***** RECORDS PROVIDED

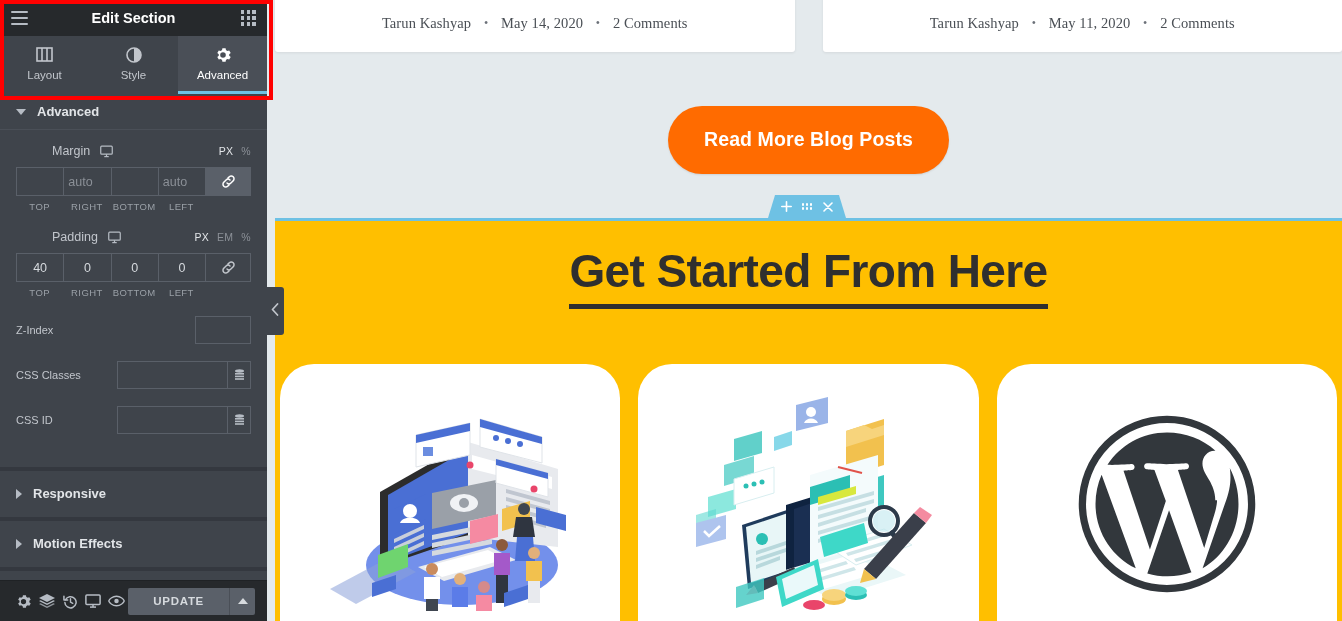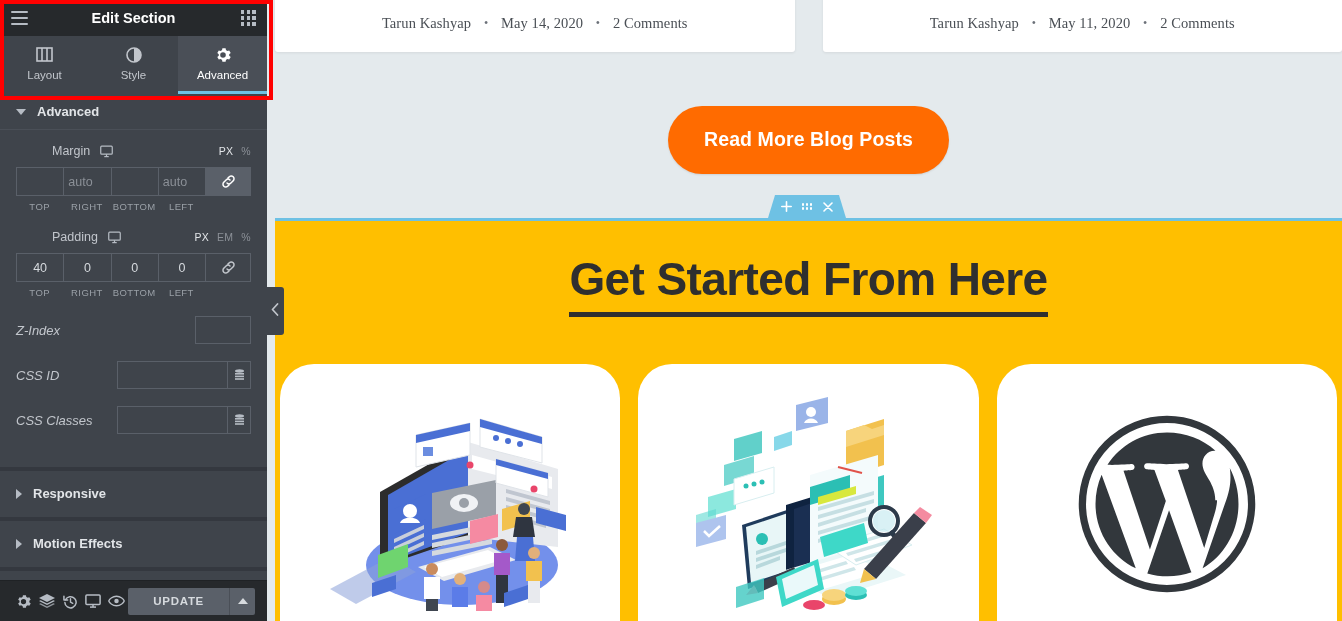--- a/index.html
+++ b/index.html
@@ -84,21 +84,21 @@
     gap: 1.6px;
   }
   .dots-icon i { background: #fff; width: 2.5px; height: 2.5px; border-radius: 50%; display: block; }
 
   
   #yellow-section {
     position: absolute; left: 275px; top: 218px;
     width: 1067px; height: 403px;
     background: #ffbf00;
     border-top: 3px solid #6ec1e4;
-    padding-top: 32px;
+    padding-top: 24px;
   }
   .yellow-heading {
     text-align: center;
     color: #2f2f2f;
     font-size: 46px;
     font-weight: bold;
     letter-spacing: -.6px;
     padding-bottom: 6px;
     display: inline-block;
     border-bottom: 5px solid #2f2f2f;
@@ -223,21 +223,21 @@
   .dim-labels { display: flex; margin-top: 5px; }
   .dim-labels span {
     flex: 1; text-align: center; font-size: 9.5px; color: #9aa0a7; letter-spacing: .4px;
   }
   .dim-labels .spacer { flex: 0 0 46px; }
 
   .row-ctrl {
     display: flex; align-items: center; justify-content: space-between;
     margin-bottom: 17px;
   }
-  .row-ctrl .rlabel { font-size: 13px; color: #c2c6cc; font-style: italic; }
+  .row-ctrl .rlabel { font-size: 11px; color: #c2c6cc; }
   .text-input {
     height: 28px; background: #3f444b; border: 1px solid #5a6069;
     color: #d6dade; font-size: 12.5px; padding: 0 7px; outline: none;
   }
   .zindex-input { width: 56px; }
   .input-group { display: flex; }
   .input-group .text-input { width: 110px; border-right: none; }
   .dyn-btn {
     width: 24px; height: 28px; background: #3f444b; border: 1px solid #5a6069;
     display: flex; align-items: center; justify-content: center; cursor: pointer;
@@ -666,48 +666,48 @@
           <span class="spacer"></span>
         </div>
       </div>
 
       <div class="row-ctrl">
         <span class="rlabel">Z-Index</span>
         <input class="text-input zindex-input" value="" style="">
       </div>
 
       <div class="row-ctrl">
+        <span class="rlabel">CSS Classes</span>
+        <span class="input-group">
+          <input class="text-input" value="" style="">
+          <span class="dyn-btn">
+            <svg width="11" height="12" viewBox="0 0 11 12">
+                <ellipse cx="5.5" cy="2" rx="4.5" ry="1.7" fill="#b6bcc4"></ellipse>
+                <rect x="1" y="4" width="9" height="1.6" fill="#b6bcc4"></rect>
+                <rect x="1" y="6.6" width="9" height="1.6" fill="#b6bcc4"></rect>
+                <rect x="1" y="9.2" width="9" height="1.6" fill="#b6bcc4"></rect>
+              </svg>
+          </span>
+        </span>
+      </div>
+
+      <div class="row-ctrl">
         <span class="rlabel">CSS ID</span>
         <span class="input-group">
           <input class="text-input" value="" style="">
           <span class="dyn-btn">
             <svg width="11" height="12" viewBox="0 0 11 12">
                 <ellipse cx="5.5" cy="2" rx="4.5" ry="1.7" fill="#b6bcc4"></ellipse>
                 <rect x="1" y="4" width="9" height="1.6" fill="#b6bcc4"></rect>
                 <rect x="1" y="6.6" width="9" height="1.6" fill="#b6bcc4"></rect>
                 <rect x="1" y="9.2" width="9" height="1.6" fill="#b6bcc4"></rect>
               </svg>
           </span>
         </span>
       </div>
-
-      <div class="row-ctrl">
-        <span class="rlabel">CSS Classes</span>
-        <span class="input-group">
-          <input class="text-input" value="" style="">
-          <span class="dyn-btn">
-            <svg width="11" height="12" viewBox="0 0 11 12">
-                <ellipse cx="5.5" cy="2" rx="4.5" ry="1.7" fill="#b6bcc4"></ellipse>
-                <rect x="1" y="4" width="9" height="1.6" fill="#b6bcc4"></rect>
-                <rect x="1" y="6.6" width="9" height="1.6" fill="#b6bcc4"></rect>
-                <rect x="1" y="9.2" width="9" height="1.6" fill="#b6bcc4"></rect>
-              </svg>
-          </span>
-        </span>
-      </div>
     </div>
 
     <div class="collapsed-section">
       <span class="caret-right"></span>
       <span class="stitle">Responsive</span>
     </div>
 
     <div class="collapsed-section">
       <span class="caret-right"></span>
       <span class="stitle">Motion Effects</span>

**********

**YOUR TASK**
Each line above is to be transcribed exactly, though its pictures are not.

**WRITTEN RESPONSE**
--- a/index.html
+++ b/index.html
@@ -84,21 +84,21 @@
     gap: 1.6px;
   }
   .dots-icon i { background: #fff; width: 2.5px; height: 2.5px; border-radius: 50%; display: block; }
 
   
   #yellow-section {
     position: absolute; left: 275px; top: 218px;
     width: 1067px; height: 403px;
     background: #ffbf00;
     border-top: 3px solid #6ec1e4;
-    padding-top: 32px;
+    padding-top: 24px;
   }
   .yellow-heading {
     text-align: center;
     color: #2f2f2f;
     font-size: 46px;
     font-weight: bold;
     letter-spacing: -.6px;
     padding-bottom: 6px;
     display: inline-block;
     border-bottom: 5px solid #2f2f2f;
@@ -223,21 +223,21 @@
   .dim-labels { display: flex; margin-top: 5px; }
   .dim-labels span {
     flex: 1; text-align: center; font-size: 9.5px; color: #9aa0a7; letter-spacing: .4px;
   }
   .dim-labels .spacer { flex: 0 0 46px; }
 
   .row-ctrl {
     display: flex; align-items: center; justify-content: space-between;
     margin-bottom: 17px;
   }
-  .row-ctrl .rlabel { font-size: 13px; color: #c2c6cc; font-style: italic; }
+  .row-ctrl .rlabel { font-size: 11px; color: #c2c6cc; }
   .text-input {
     height: 28px; background: #3f444b; border: 1px solid #5a6069;
     color: #d6dade; font-size: 12.5px; padding: 0 7px; outline: none;
   }
   .zindex-input { width: 56px; }
   .input-group { display: flex; }
   .input-group .text-input { width: 110px; border-right: none; }
   .dyn-btn {
     width: 24px; height: 28px; background: #3f444b; border: 1px solid #5a6069;
     display: flex; align-items: center; justify-content: center; cursor: pointer;
@@ -666,48 +666,48 @@
           <span class="spacer"></span>
         </div>
       </div>
 
       <div class="row-ctrl">
         <span class="rlabel">Z-Index</span>
         <input class="text-input zindex-input" value="" style="">
       </div>
 
       <div class="row-ctrl">
+        <span class="rlabel">CSS Classes</span>
+        <span class="input-group">
+          <input class="text-input" value="" style="">
+          <span class="dyn-btn">
+            <svg width="11" height="12" viewBox="0 0 11 12">
+                <ellipse cx="5.5" cy="2" rx="4.5" ry="1.7" fill="#b6bcc4"></ellipse>
+                <rect x="1" y="4" width="9" height="1.6" fill="#b6bcc4"></rect>
+                <rect x="1" y="6.6" width="9" height="1.6" fill="#b6bcc4"></rect>
+                <rect x="1" y="9.2" width="9" height="1.6" fill="#b6bcc4"></rect>
+              </svg>
+          </span>
+        </span>
+      </div>
+
+      <div class="row-ctrl">
         <span class="rlabel">CSS ID</span>
         <span class="input-group">
           <input class="text-input" value="" style="">
           <span class="dyn-btn">
             <svg width="11" height="12" viewBox="0 0 11 12">
                 <ellipse cx="5.5" cy="2" rx="4.5" ry="1.7" fill="#b6bcc4"></ellipse>
                 <rect x="1" y="4" width="9" height="1.6" fill="#b6bcc4"></rect>
                 <rect x="1" y="6.6" width="9" height="1.6" fill="#b6bcc4"></rect>
                 <rect x="1" y="9.2" width="9" height="1.6" fill="#b6bcc4"></rect>
               </svg>
           </span>
         </span>
       </div>
-
-      <div class="row-ctrl">
-        <span class="rlabel">CSS Classes</span>
-        <span class="input-group">
-          <input class="text-input" value="" style="">
-          <span class="dyn-btn">
-            <svg width="11" height="12" viewBox="0 0 11 12">
-                <ellipse cx="5.5" cy="2" rx="4.5" ry="1.7" fill="#b6bcc4"></ellipse>
-                <rect x="1" y="4" width="9" height="1.6" fill="#b6bcc4"></rect>
-                <rect x="1" y="6.6" width="9" height="1.6" fill="#b6bcc4"></rect>
-                <rect x="1" y="9.2" width="9" height="1.6" fill="#b6bcc4"></rect>
-              </svg>
-          </span>
-        </span>
-      </div>
     </div>
 
     <div class="collapsed-section">
       <span class="caret-right"></span>
       <span class="stitle">Responsive</span>
     </div>
 
     <div class="collapsed-section">
       <span class="caret-right"></span>
       <span class="stitle">Motion Effects</span>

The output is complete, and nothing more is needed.